Welcome to our second R tutorial designed for participants in the IronHacks. In this notebook, we will show you how you can access our training data stored in BigQuery using a key stored in your user profile.

> Before you get started: This tutorial will not more 10 min and you should be able to work with our training data right after. 

**Our goal**: Help you getting started with the R packages `BigRQuery` or `DBI` or `dply` in order to access a training dataset stored in BigQuery! So if you have never used these libraries before this tutorial is key for you. 

**BigQuery - What's that?**: 
BigQuery is Google's flagship data warehousing system: "Serverless, highly scalable, and cost-effective multi-cloud data warehouse designed for business agility". It allows you to analyze large amount of data using ANSI SQL at blazing-fast speeds, with zero operational overhead. You can find out more [here](https://cloud.google.com/bigquery). 

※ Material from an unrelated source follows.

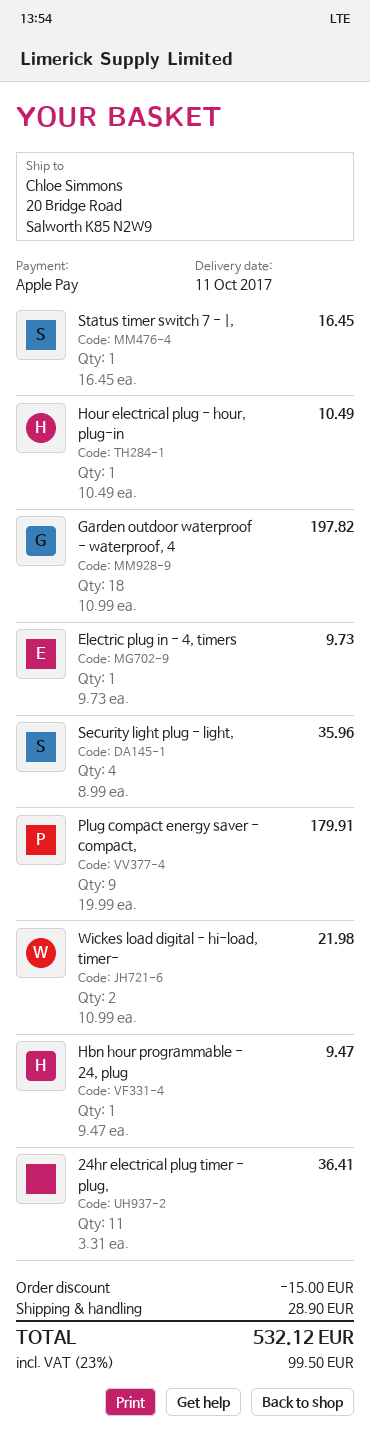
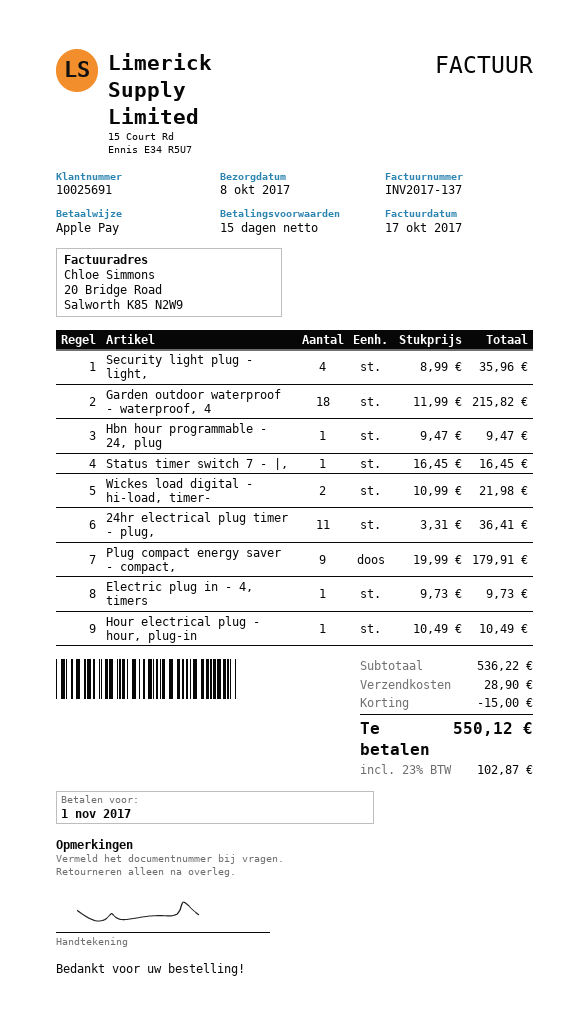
delivery date: 2017-10-11 -> 2017-10-08
Garden outdoor waterproof - waterproof, 4: 18 x 10.99 = 197.82 -> 18 x 11.99 = 215.82
tax: 23% = 99.50 -> 23% = 102.87
total: 532.12 -> 550.12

**Why do we use BigQuery?**
In the COVID-19 Data Science Challenges you will use BIG DATA from our data providers SafeGraph, the Management Performance Hub (MPH), and other partners (Department of Workforce Development). The first hack Summer 2020, will use preprocessed data so you will not need to use all the functionalities of BIG QUERY as we have sampled down more than 50 datasets with more than 1 TB and millions of raws into a small sets of cleaned tables without missing entries and clear identifiers. However, using BigQuery will still be very helpful as you can see for exploring data without having to use them in memory etc. It will also set you up for the future of data science since BigQuery is replacing other BIG DATA services (e.g. Spark). 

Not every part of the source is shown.